Les premiers tests de la Mighty Mouse ont souvent laissé transparaître une certaine déception sur ce deuxième bouton. Nombreux sont ceux qui ont déploré une vraie difficulté à l’utiliser. C’est vrai. Les premiers jours sont difficiles. Pour obtenir un clic droit, il faut en effet apprendre à cliquer vraiment à droite de la souris. Ce n’est pas forcément toujours le cas : il n’y a qu’un bouton. On s’y fait pourtant. Le plus difficile n’est toutefois pas là. On clique droit, très bien, on veut cliquer gauche ensuite, on pense cliquer gauche, mais on reste sur un clic droit. Et comme on est parfois obtus, on continue de cliquer furieusement, ce qui n’arrange rien. Mais là encore, on s’y fait. Après quelques jours d’utilisation, on devient vite un pro du bouton droit. Les erreurs deviennent de moins en moins fréquentes et on ne voit plus de menu contextuel apparaître malencontreusement quand on clique sur un signet de la barre des favoris dans Safari. On est alors très fier de soi.
Non contente de virer sa cuti, la Pomme ne s’est pas contentée de cacher un deuxième bouton. Elle en a placé deux de plus. Le troisième bouton, c’est la petite bille qui en fait office. Une pression et, par défaut, Dashboard apparaît. On peut choisir de lancer plutôt une application, de lancer Exposé. Dans notre cas, nous préférons demander à basculer d’une application à une autre. Chacun voit midi à sa porte.
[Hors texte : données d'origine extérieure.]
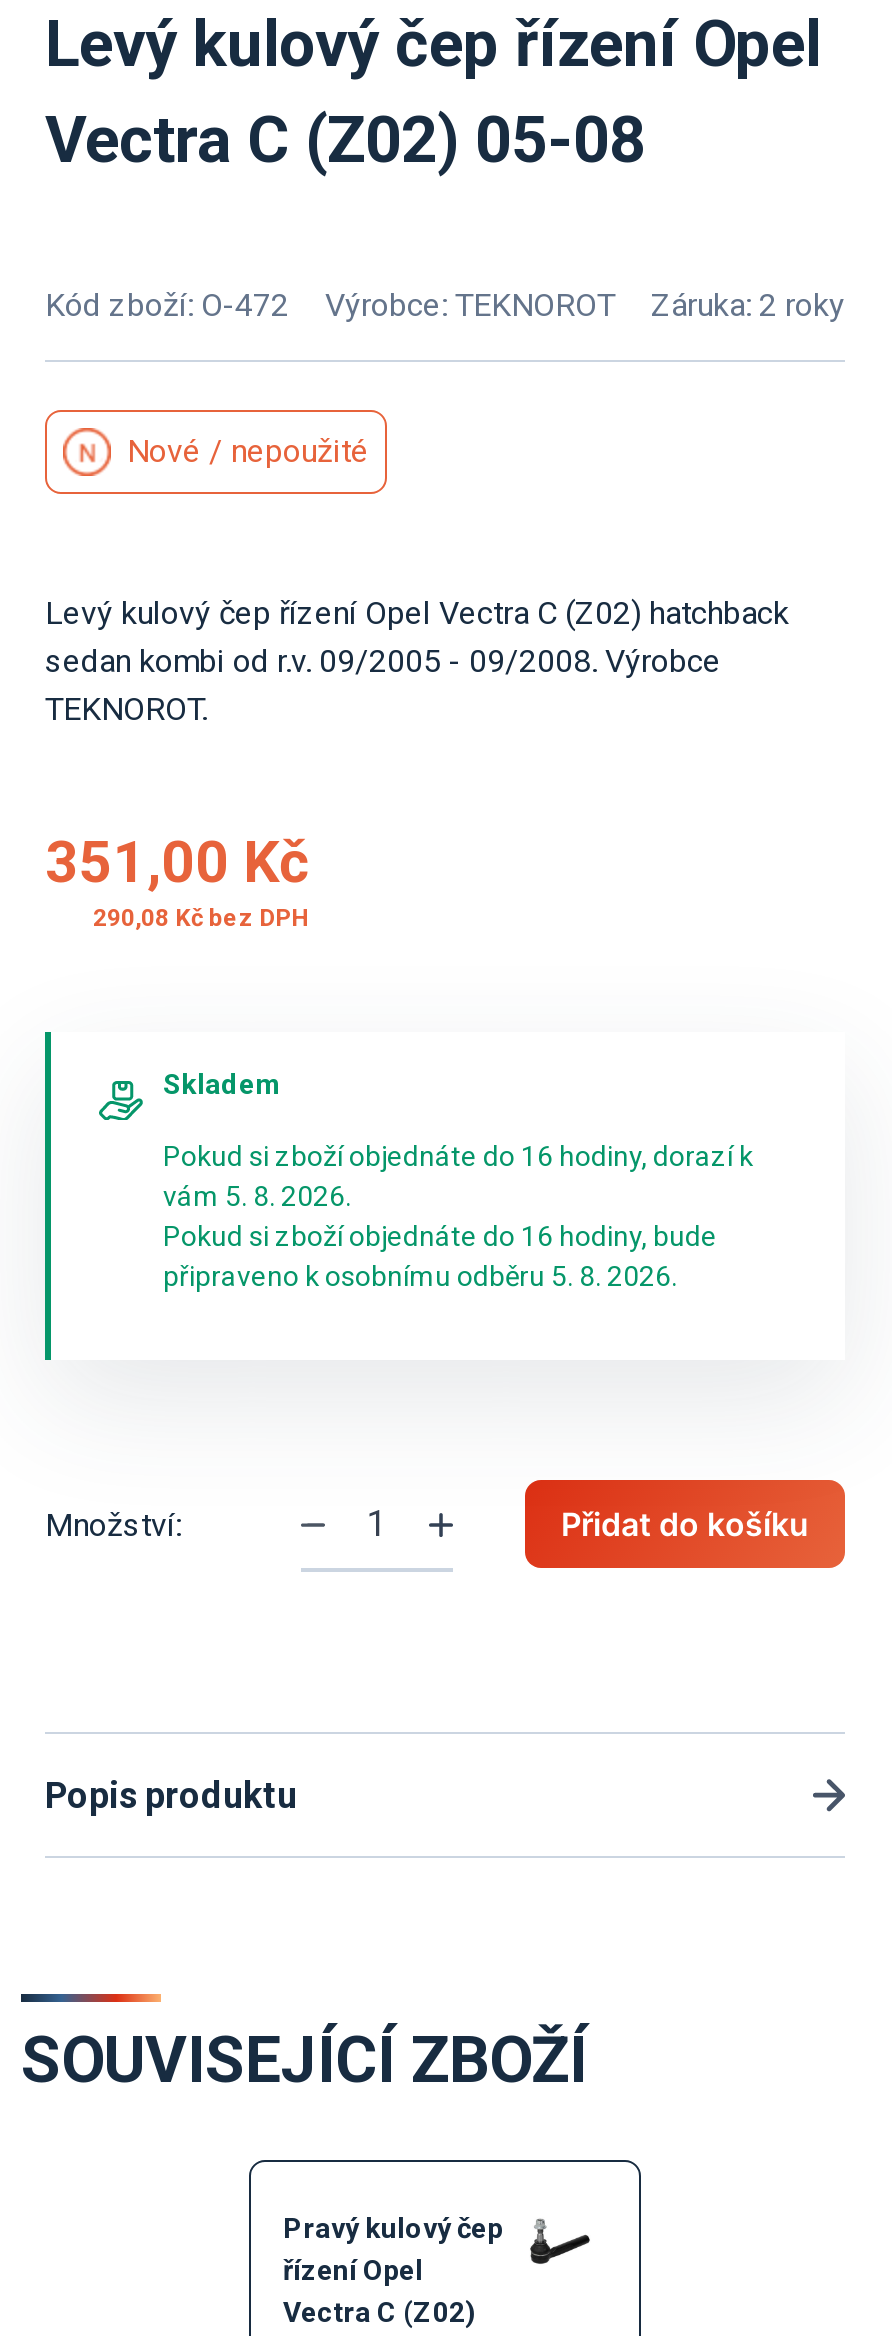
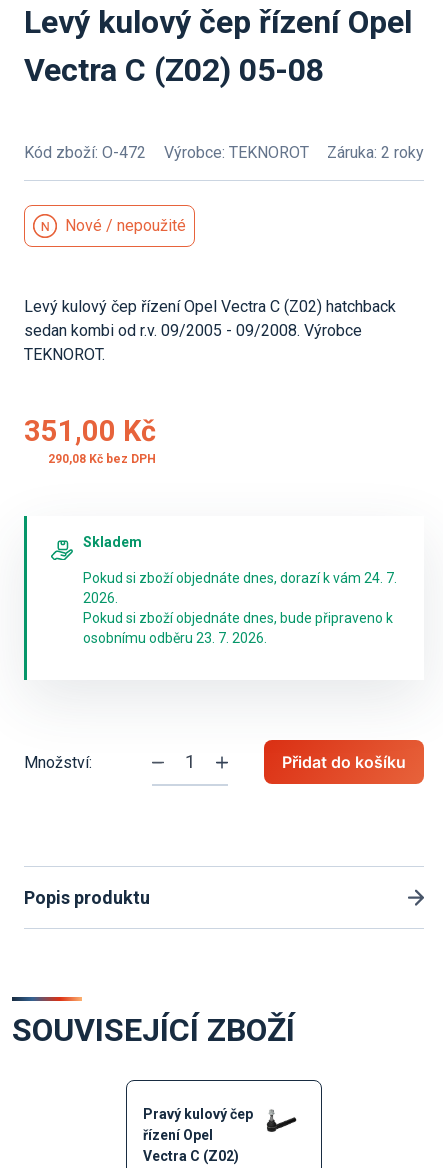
- Pokud si zboží objednáte do 16 hodiny, dorazí k
- vám 5. 8. 2026.
- Pokud si zboží objednáte do 16 hodiny, bude
- připraveno k osobnímu odběru 5. 8. 2026.
+ Pokud si zboží objednáte dnes, dorazí k vám 24. 7.
+ 2026.
+ Pokud si zboží objednáte dnes, bude připraveno k
+ osobnímu odběru 23. 7. 2026.
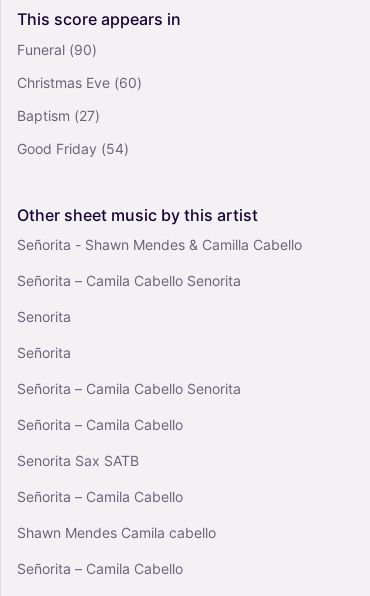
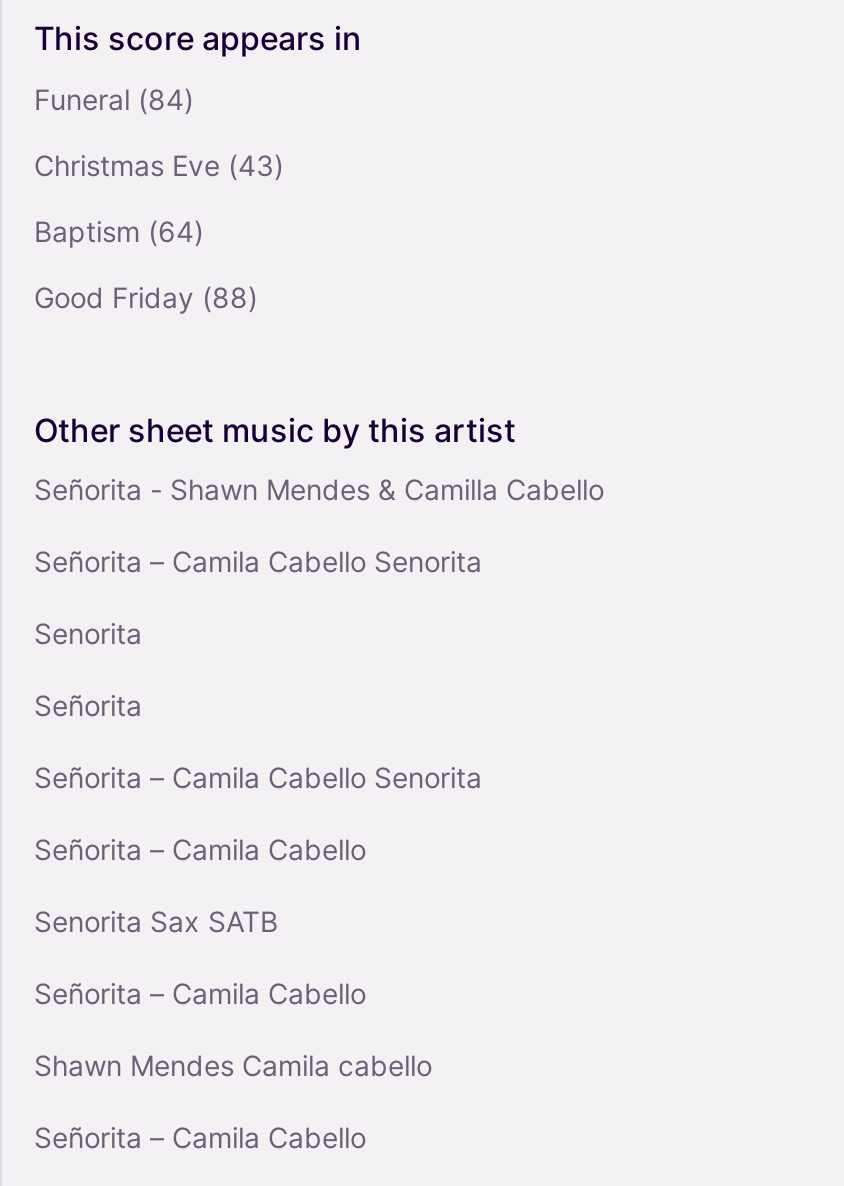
- Funeral (90)
+ Funeral (84)

- Christmas Eve (60)
+ Christmas Eve (43)

- Baptism (27)
+ Baptism (64)

- Good Friday (54)
+ Good Friday (88)
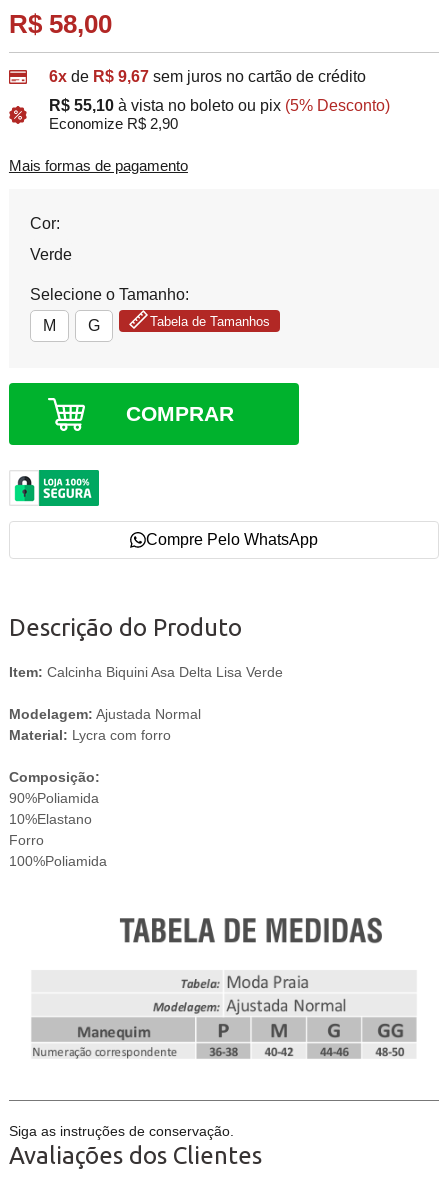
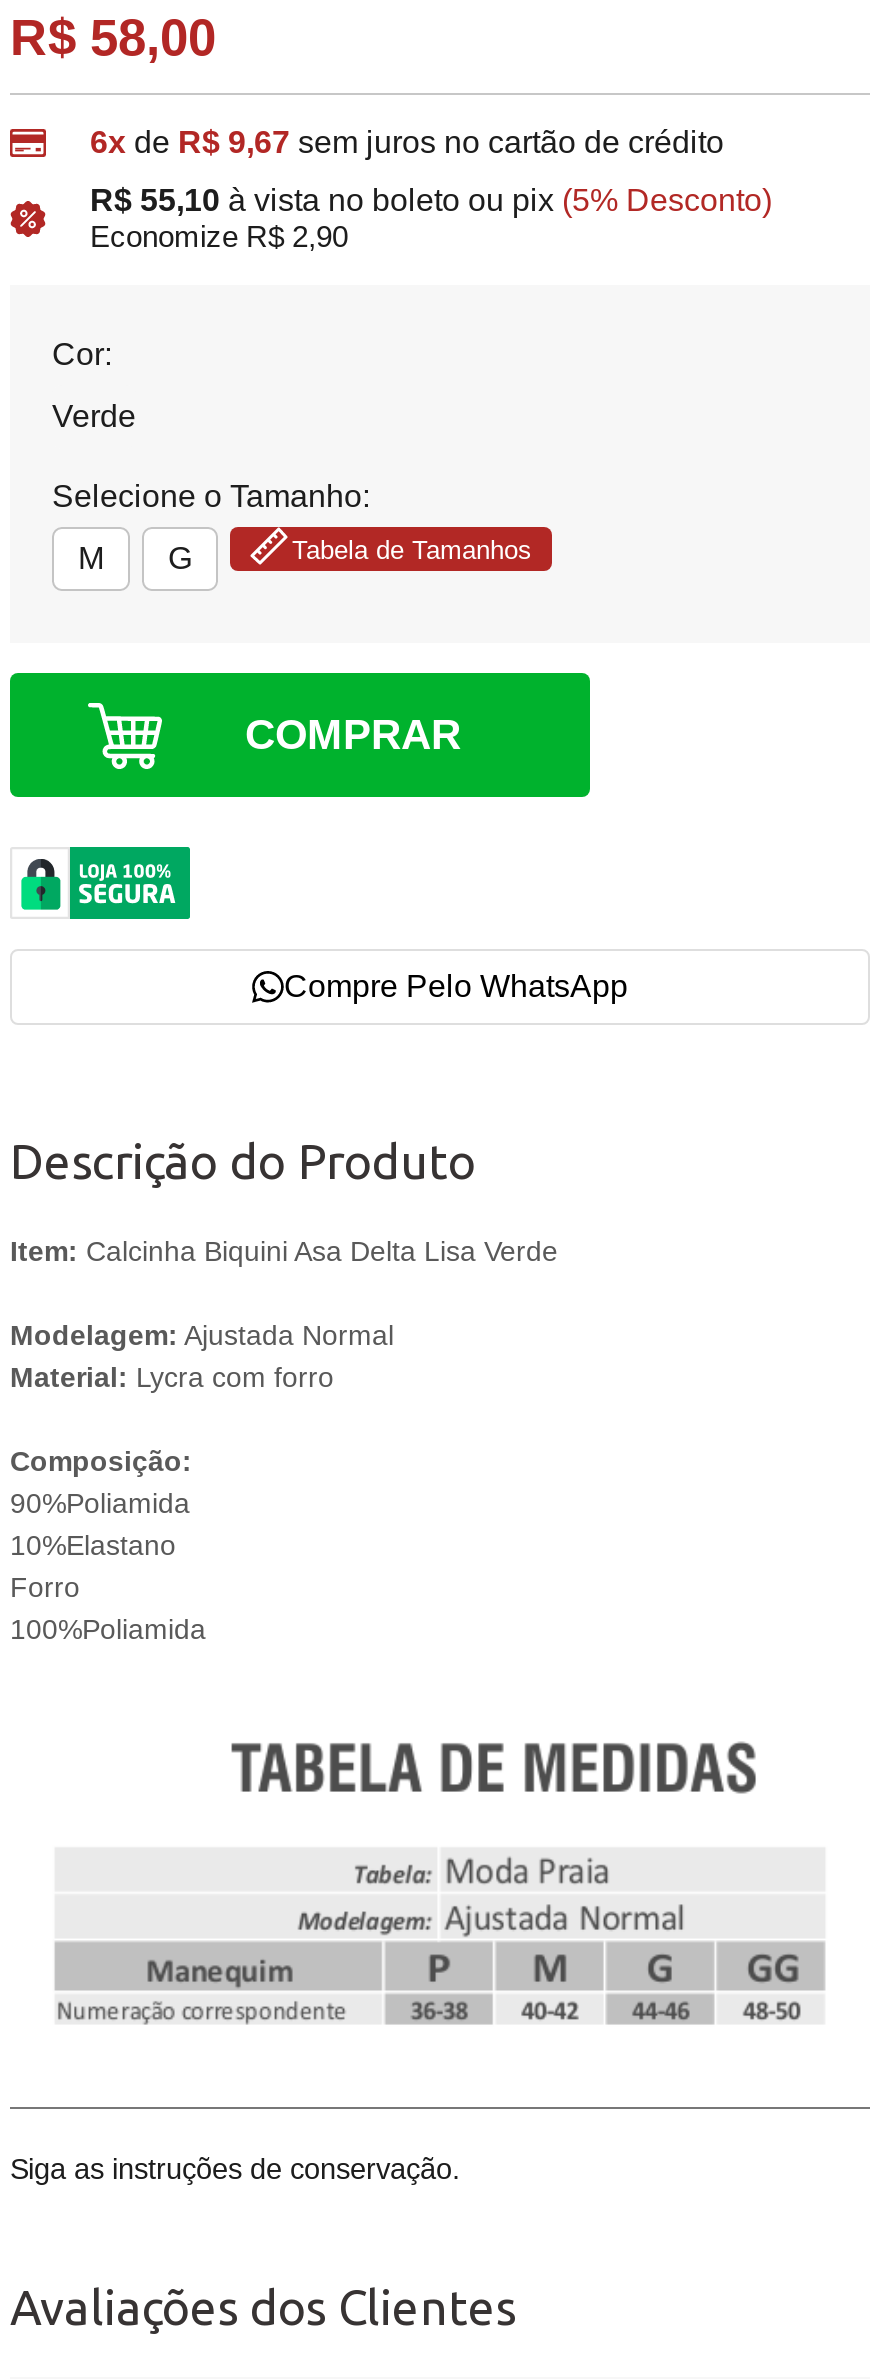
- Mais formas de pagamento

moved up: Cor: | Verde | Selecione o Tamanho: | ... | 100%Poliamida | Siga as instruções de conservação.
En tout cas, on prend vite l’habitude de rouler et de presser cette pauvre bille.
En revanche, ce à quoi on a peu de chances de s’habituer c’est au quatrième bouton. Disponible uniquement dans le cadre d’une utilisation de la souris sous Mac OS X 10.4.2, le bouton en question est assurément ce qui est le moins satisfaisant dans le produit. En fait de quatrième bouton, c’est de boutons latéraux qu’il faut plutôt parler. Pressez les deux côtés de la souris et vous actionnez, par défaut, Exposé. Sur le papier, c’est une très bonne idée. D’autant que l’on peut là aussi choisir de lancer une application, de basculer d’un programme à un autre, etc. Le problème est que dans la réalité, il n’y a rien d’évident à presser, assez fortement d’ailleurs, et en même temps, ces deux points d’appui sur les flancs de la souris. Ils sont en retrait assez nettement, ce qui oblige l’utilisateur à déplacer plutôt ses doigts pour ce faire. En quatre semaines d’utilisation de la souris, on n’a pas acquis l’habitude d’utiliser ce fameux quatrième bouton. Quatrième bouton oublié rapidement !
Le pilote
En ce qui concerne la précision de ce dispositif de pointage, n’étant pas spécialistes, nous nous garderons bien de nous aventurer trop avant sur ce terrain. Disons que nous n’avons rien à lui reprocher dans ce domaine. Autant, la souris Bluetooth Apple peut nous donner le sentiment de manquer de précision, autant la Mighty Mouse nous donne entière satisfaction. Les graphistes, les vidéastes, sauraient mieux aborder ce point.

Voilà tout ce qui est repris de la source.